## Exercise objective
Retype, exactly and with both ends included, the lines below from the one containing "(409, 1335) none" through the end; omit the pictures.

START Source data

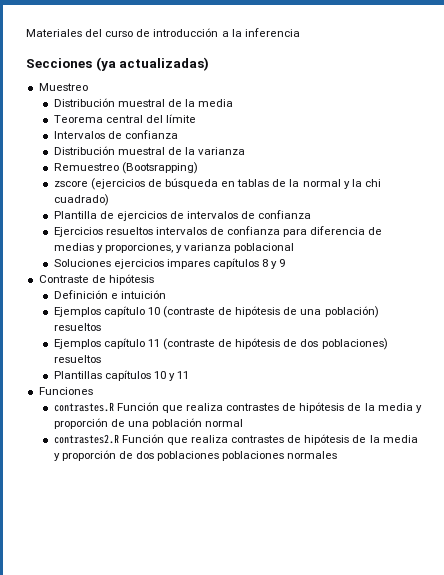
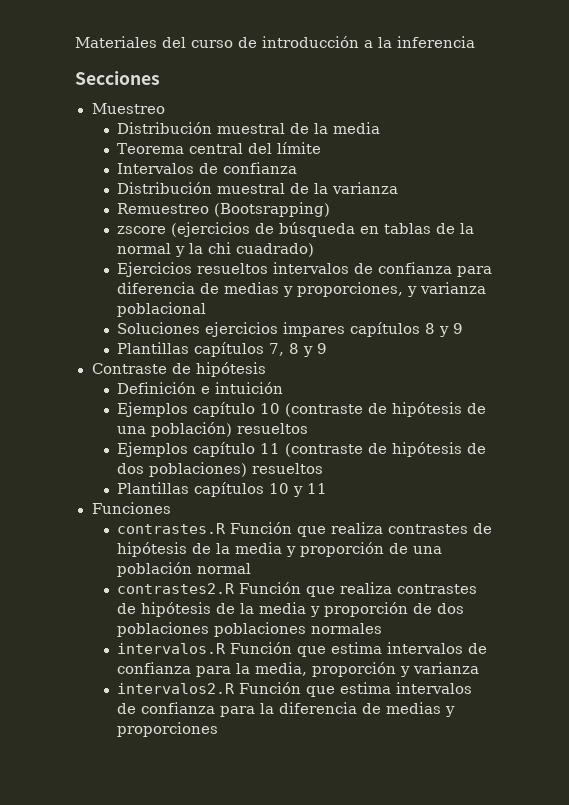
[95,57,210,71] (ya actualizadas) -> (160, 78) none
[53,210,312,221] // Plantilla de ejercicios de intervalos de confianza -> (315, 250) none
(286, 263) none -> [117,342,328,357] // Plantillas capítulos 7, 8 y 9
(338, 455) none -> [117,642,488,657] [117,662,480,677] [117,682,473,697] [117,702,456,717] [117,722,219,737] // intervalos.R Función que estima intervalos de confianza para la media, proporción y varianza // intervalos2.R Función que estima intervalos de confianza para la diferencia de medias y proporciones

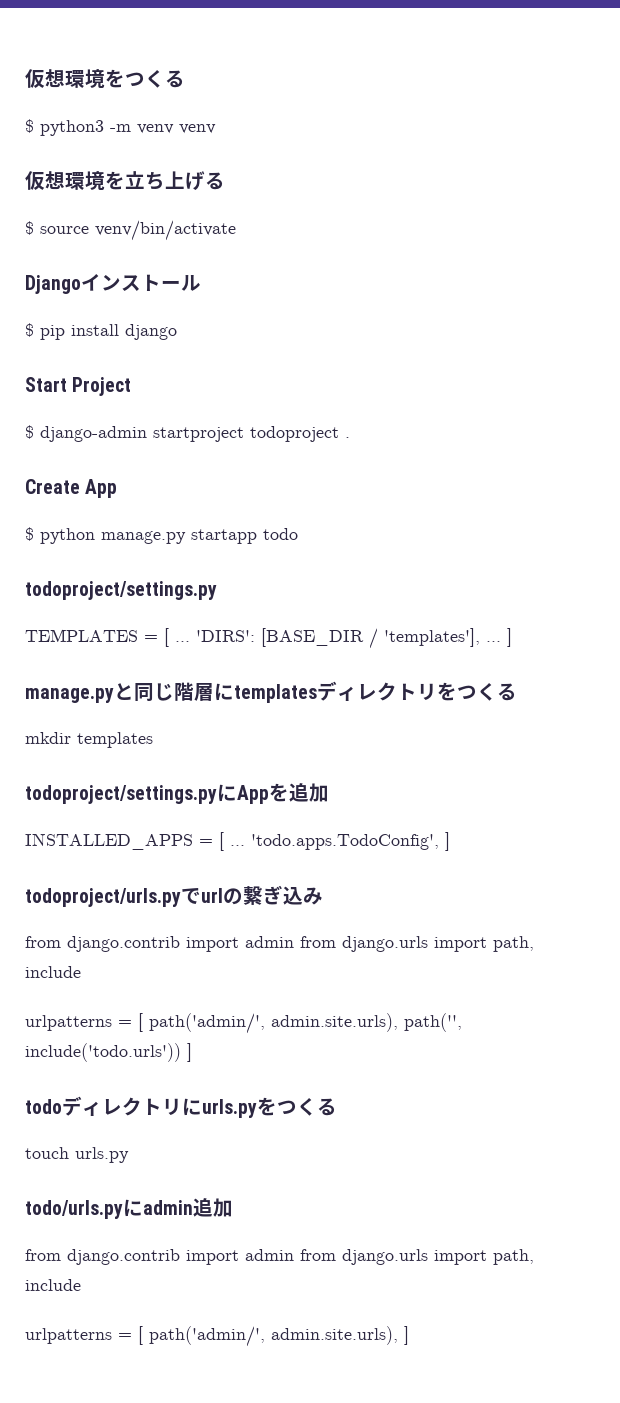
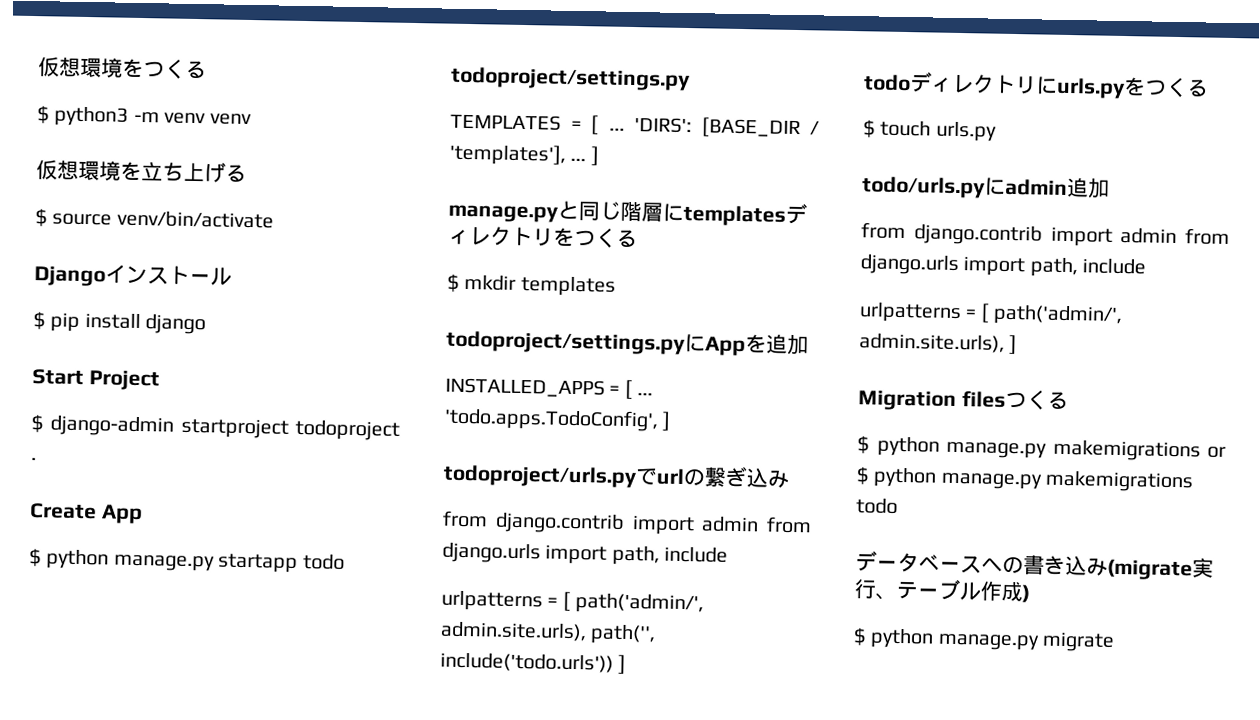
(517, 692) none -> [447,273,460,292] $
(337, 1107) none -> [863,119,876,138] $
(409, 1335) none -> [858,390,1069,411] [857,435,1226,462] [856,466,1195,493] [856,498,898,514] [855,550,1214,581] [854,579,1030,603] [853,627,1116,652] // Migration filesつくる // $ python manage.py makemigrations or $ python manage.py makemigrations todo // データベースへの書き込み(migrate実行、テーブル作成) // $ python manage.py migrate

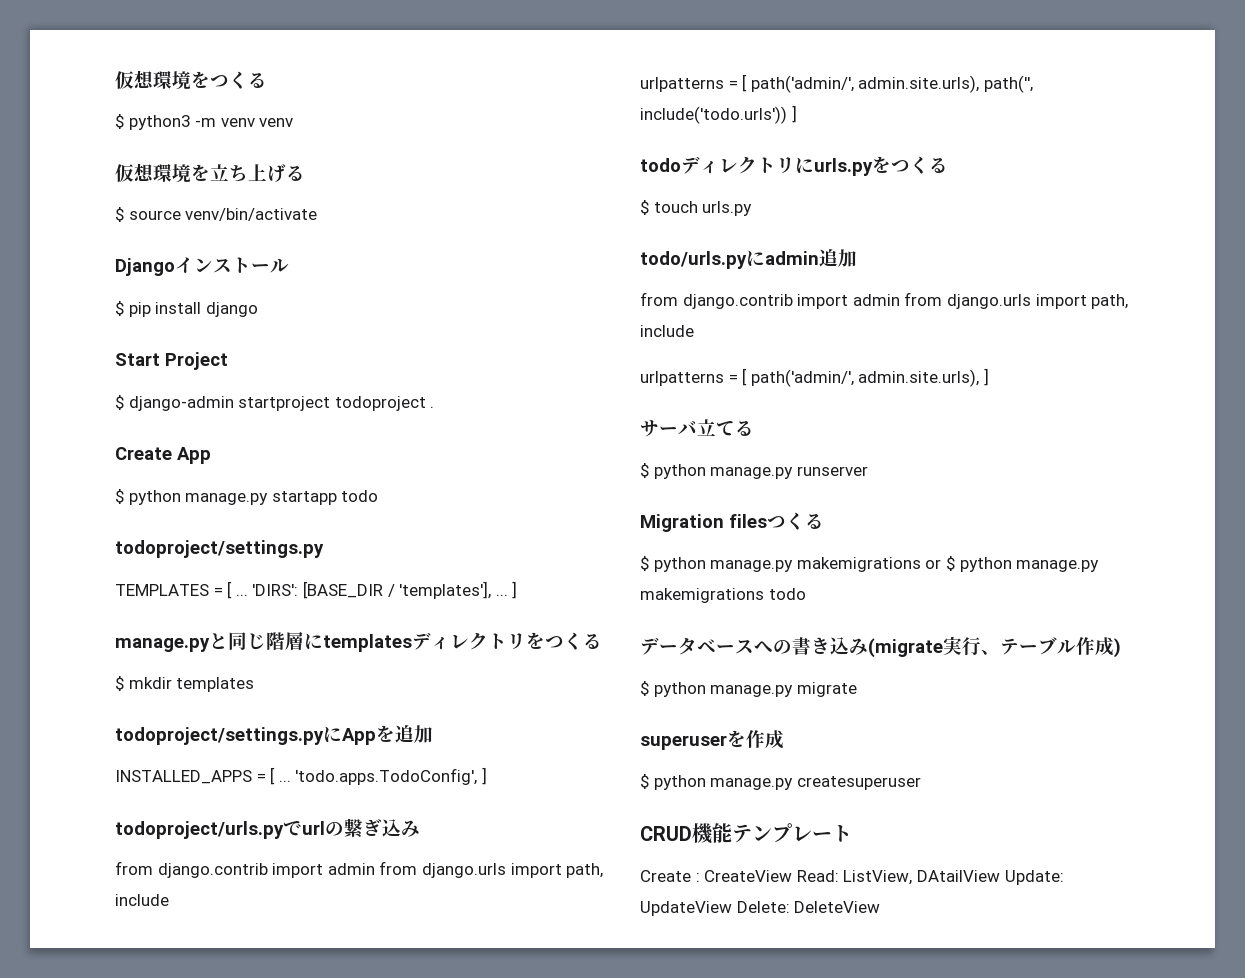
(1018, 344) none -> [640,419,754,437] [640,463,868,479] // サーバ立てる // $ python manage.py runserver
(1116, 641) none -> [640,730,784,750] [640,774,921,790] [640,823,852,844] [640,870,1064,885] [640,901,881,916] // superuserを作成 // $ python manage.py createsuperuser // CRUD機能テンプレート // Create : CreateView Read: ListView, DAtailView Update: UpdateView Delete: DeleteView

END Source data

## Task solution
(409, 1335) none -> [858,390,1069,411] [857,435,1226,462] [856,466,1195,493] [856,498,898,514] [855,550,1214,581] [854,579,1030,603] [853,627,1116,652] // Migration filesつくる // $ python manage.py makemigrations or $ python manage.py makemigrations todo // データベースへの書き込み(migrate実行、テーブル作成) // $ python manage.py migrate

(1018, 344) none -> [640,419,754,437] [640,463,868,479] // サーバ立てる // $ python manage.py runserver
(1116, 641) none -> [640,730,784,750] [640,774,921,790] [640,823,852,844] [640,870,1064,885] [640,901,881,916] // superuserを作成 // $ python manage.py createsuperuser // CRUD機能テンプレート // Create : CreateView Read: ListView, DAtailView Update: UpdateView Delete: DeleteView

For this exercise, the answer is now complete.